Детальный рассказ о событиях в столовой помогает мне осознать, сколь далеко я теперь от земного мира, как быстро он уносится прочь. Поэтому я продолжу.
Едва отгремели первые выстрелы, завыла пожарная сирена. Митчелл ван Вотерс подошел к дверям, выругался и выстрелом снес трещавший в коридоре звонок. Чтобы разделаться со звонком в столовой, Джереми Кириакису понадобилось три выстрела, после чего наступившую тишину нарушал только град сыплющейся с потолка штукатурки. Из школьных недр продолжался звон, который теперь не утихнет до вечера: полицейские долго не будут отключать сигнализацию, боясь, что взорвутся самодельные бомбы, распиханные по школе, - бомбы из смеси бензина с чистящим порошком. Минуточку, откуда я помню этот рецепт? Ах да, конечно, вклад Митчелла ван Вотерса в школьную ярмарку. "Самый громкий взрыв за доллар". Это еще вошло в школьный альбом.
Но вернемся в столовую.
Вернемся ко мне и к трем сотням забившихся под столы учеников, мертвых или делающих вид, что умерли. К шести ботинкам, стучащим по белому полированному линолеуму. К сиренам приближающихся полицейских машин и карет "скорой помощи" - слишком тихим, слишком далеким.
"Триста человек, - прикидывала я. - Триста человек разделить на троих палачей… Так, будет сто человек на каждого. Долго же им придется расстреливать нас всех". Мои шансы остаться в живых казались теперь выше, чем вначале. Плохо было лишь то, что мы лежали в невыгодном месте, в центре столовой, в самой середине, которая в первую очередь бросалась в глаза. (В любой другой день этот центральный стол был бы предметом вожделения и зависти других школьников.) А вообще - завидовал ли кто-нибудь "Живой молодежи"? Наверное, нас считали ограниченными и замкнутыми, и, пожалуй, многие из "Молодежи" такими и были. Но только не я! Когда я шла по школьным коридорам, то обычно улыбалась спокойной, сдержанной улыбкой - не для того, чтобы завоевать друзей или не нажить врагов. А просто потому, что так проще и можно ни с кем не общаться. Вежливая улыбка - как зеленый сигнал светофора на перекрестке: радуешься, когда он горит, но тут же забываешь о нем, пройдя мимо.
Боже,
Если Ты устроил бойню только для того, чтобы поселить в наших душах сомнение, то не пора ли задуматься о других способах доносить до нас свои желания? Резня в школе? Где дети ели пряные сандвичи и запивали их апельсиновым "Крашем"? Как-то не верится, что Ты допустил бы такое. Бойня в школьной столовой означает только одно - Тебя нет. Каким-то образом, только по Тебе понятной причине, Ты решил покинуть столовую. Бросить детей.
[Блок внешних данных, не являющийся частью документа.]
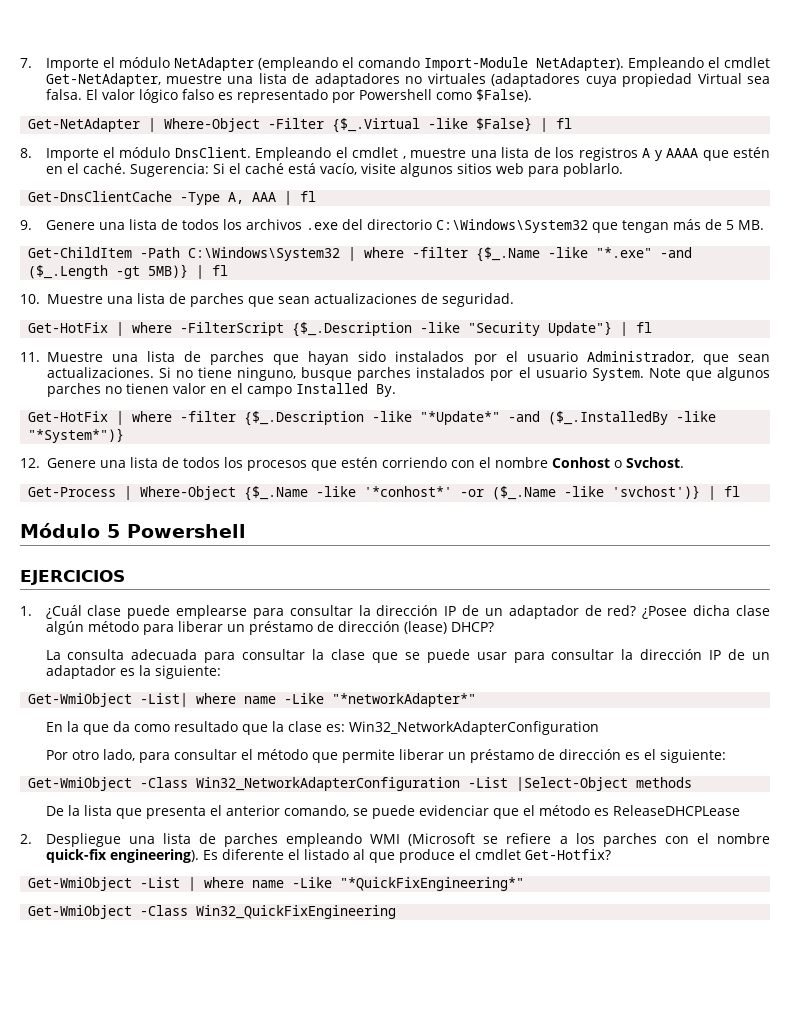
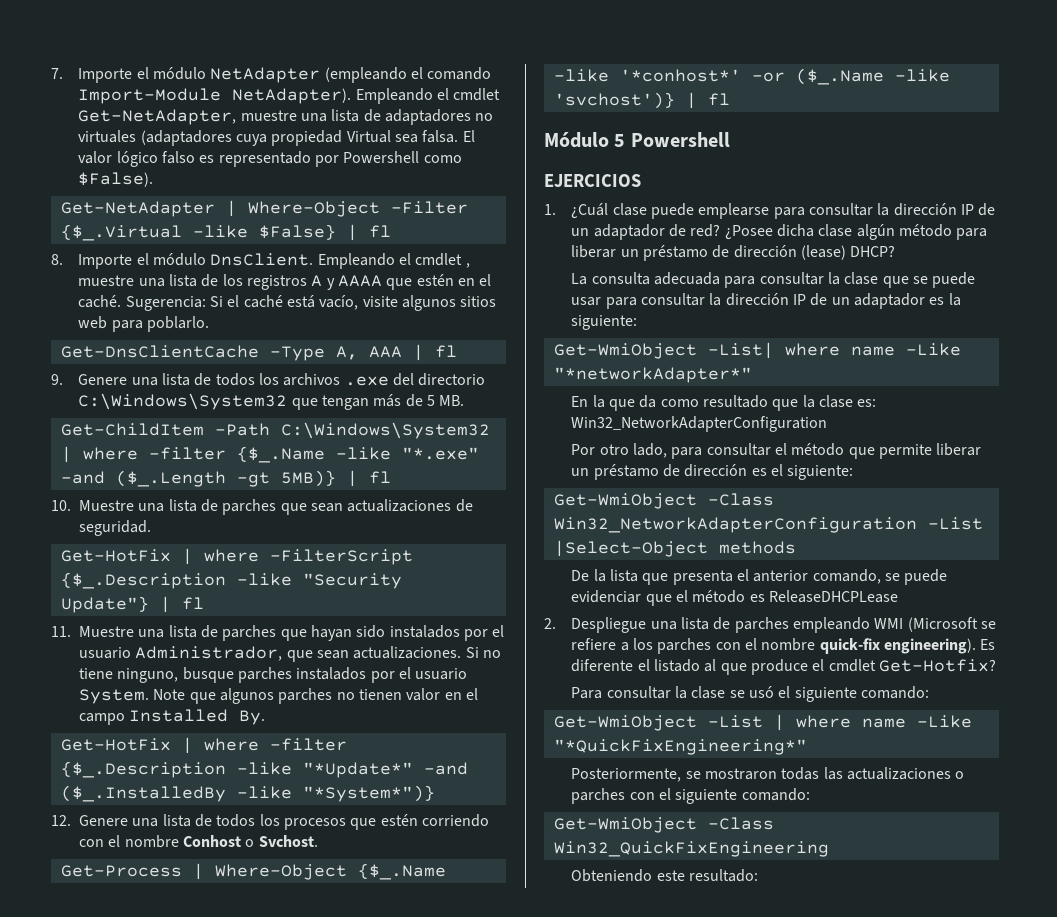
(611, 854) none -> [571,686,929,702] // Para consultar la clase se usó el siguiente comando:
(525, 884) none -> [571,767,965,782] [571,788,810,804] // Posteriormente, se mostraron todas las actualizaciones o parches con el siguiente comando:
(397, 912) none -> [571,869,759,882] // Obteniendo este resultado:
Шерил, красивая девочка, последняя жертва убийц. Она ведь так и написала в своей тетради: "Бог нигде". Что, если она права?
Господи,
Мои молитвы иссякли, поэтому остается только разговор начистоту. Трудно поверить, что люди вокруг так же остро и горько переживают случившееся. Во что превратится мир, если со всеми творится то же, что и со мной. Кем же мы будем - зверьми в зоопарке? Даже подумать страшно!
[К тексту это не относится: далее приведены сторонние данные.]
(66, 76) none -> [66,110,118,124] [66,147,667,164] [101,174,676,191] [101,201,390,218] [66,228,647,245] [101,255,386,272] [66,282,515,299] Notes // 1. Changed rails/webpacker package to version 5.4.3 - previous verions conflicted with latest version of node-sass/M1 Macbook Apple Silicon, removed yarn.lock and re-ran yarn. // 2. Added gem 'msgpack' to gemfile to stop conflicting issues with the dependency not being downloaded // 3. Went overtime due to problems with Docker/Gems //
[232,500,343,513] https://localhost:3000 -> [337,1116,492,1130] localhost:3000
Я сейчас стараюсь все время находиться в одиночестве. Не могу ни есть, ни спать. Школа пока закрыта. По телику лажа. Попробовал травку - не покатило. Как будто наркотик наоборот. От наркотиков ведь переть должно, а я ходил как в тумане, и меня мутило.
А тут в магазине я вдруг начал колотить себя по голове, надеясь выбить оттуда мучительные мысли. И, знаешь, все вокруг смотрели так понимающе; никто не показывал пальцем и не кричал, что я сумасшедший.
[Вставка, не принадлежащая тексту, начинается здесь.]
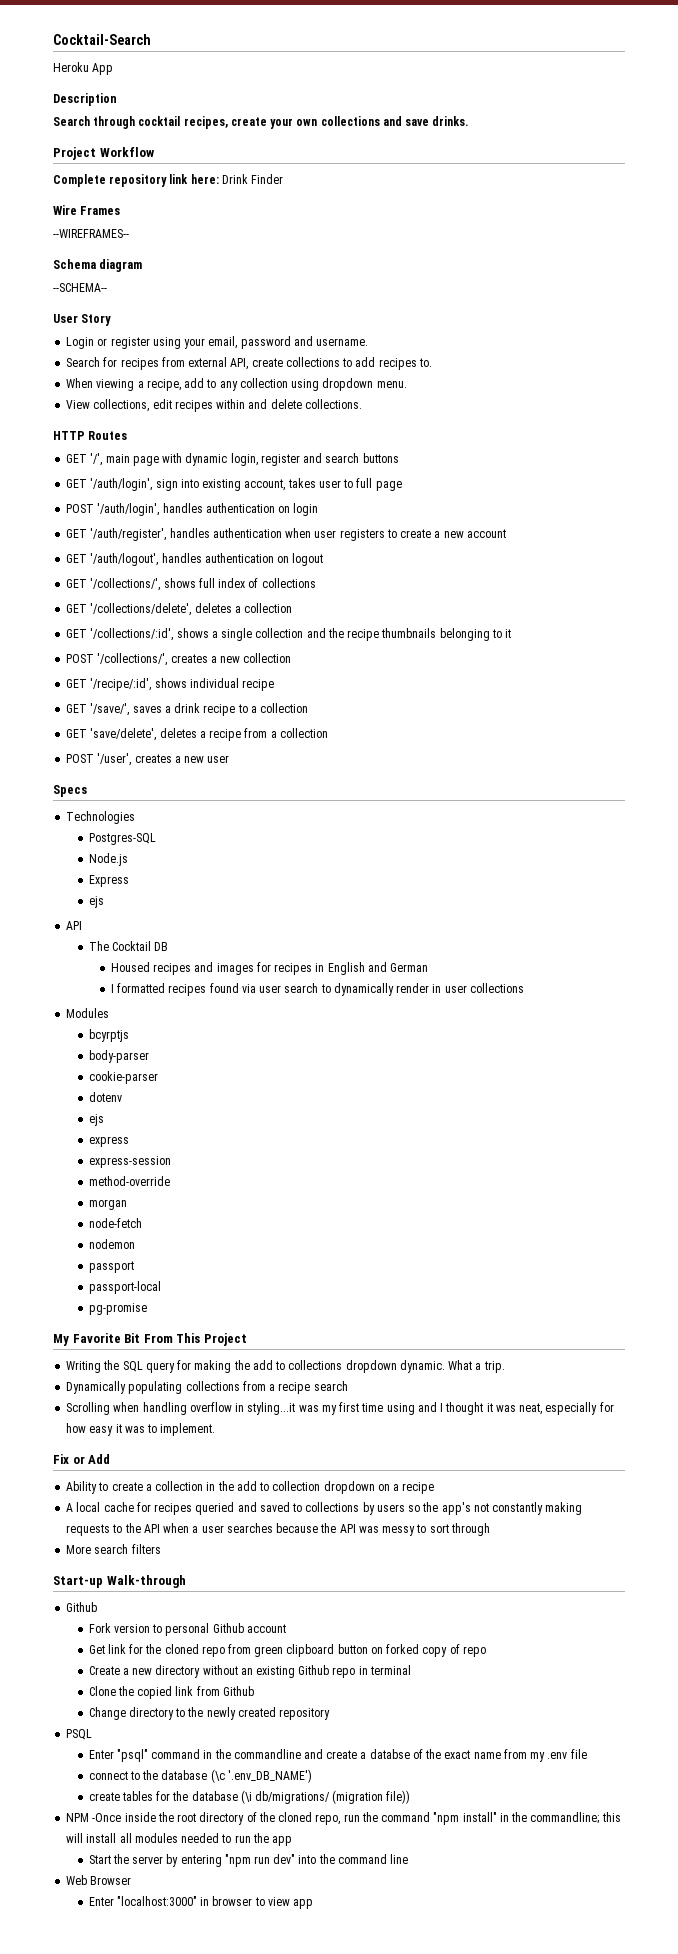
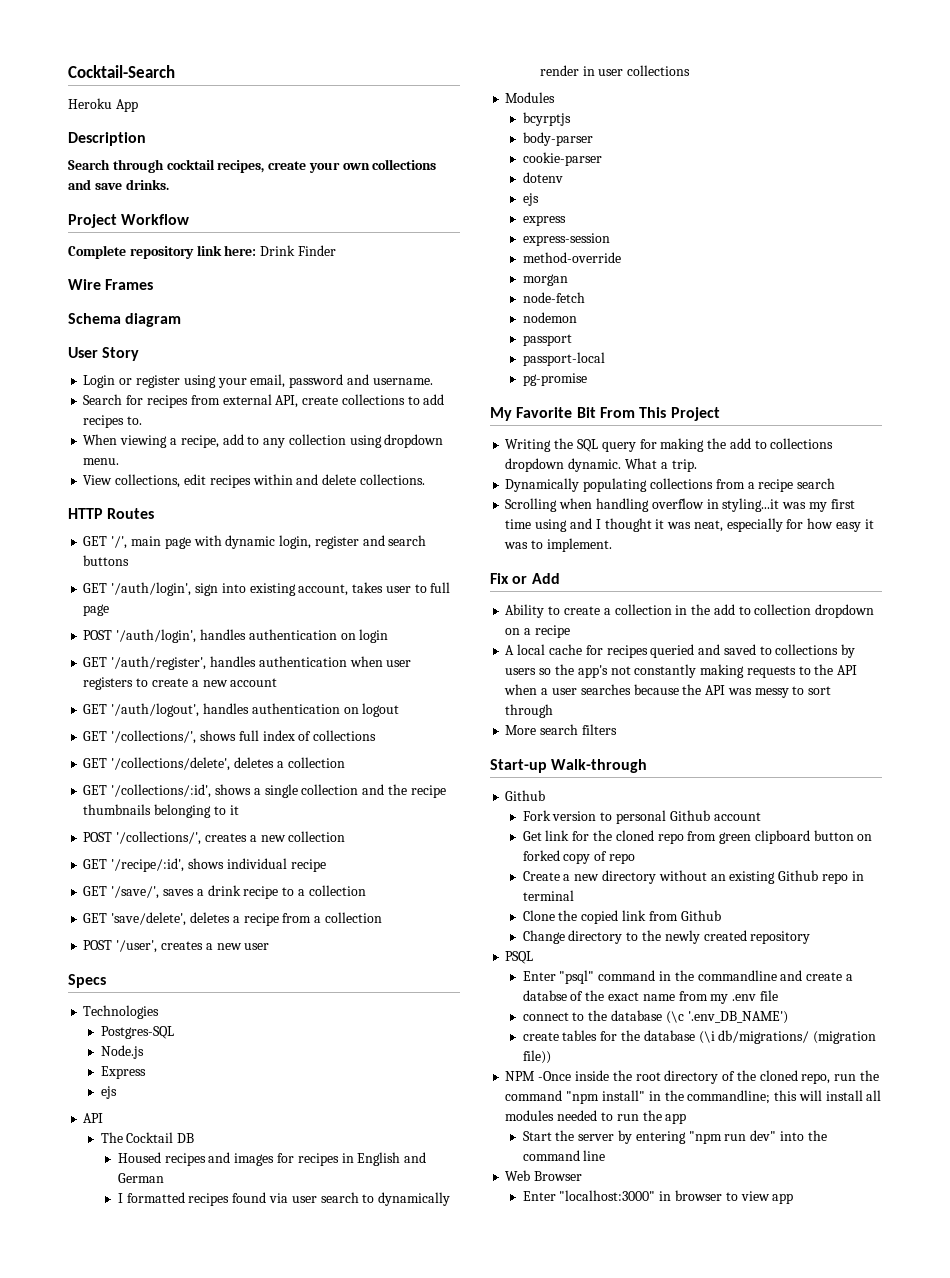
[53,229,129,238] // --WIREFRAMES-- -> (154, 284) none
[53,283,107,292] // --SCHEMA-- -> (182, 320) none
Вот что со мной происходит. Не знаю, можно ли назвать мои слова молитвой. Сам не пойму, что это было.
Пока что я мало говорила о себе и своей жизни. Однако из рассказа уже должно стать понятно - меня зовут Шерил Энвей. По всем газетам прошла моя фотография из последнего школьного альбома. С фотографии на вас смотрит обычная девчонка из соседнего двора: русые волосы, уложенные в прическу, над которой посмеются будущие поколения, худое лицо и - подумать только! - никаких прыщей. На фото я выгляжу старше семнадцати. На моих губах - улыбка, с которой я проходила по коридорам, не желая ни с кем разговаривать.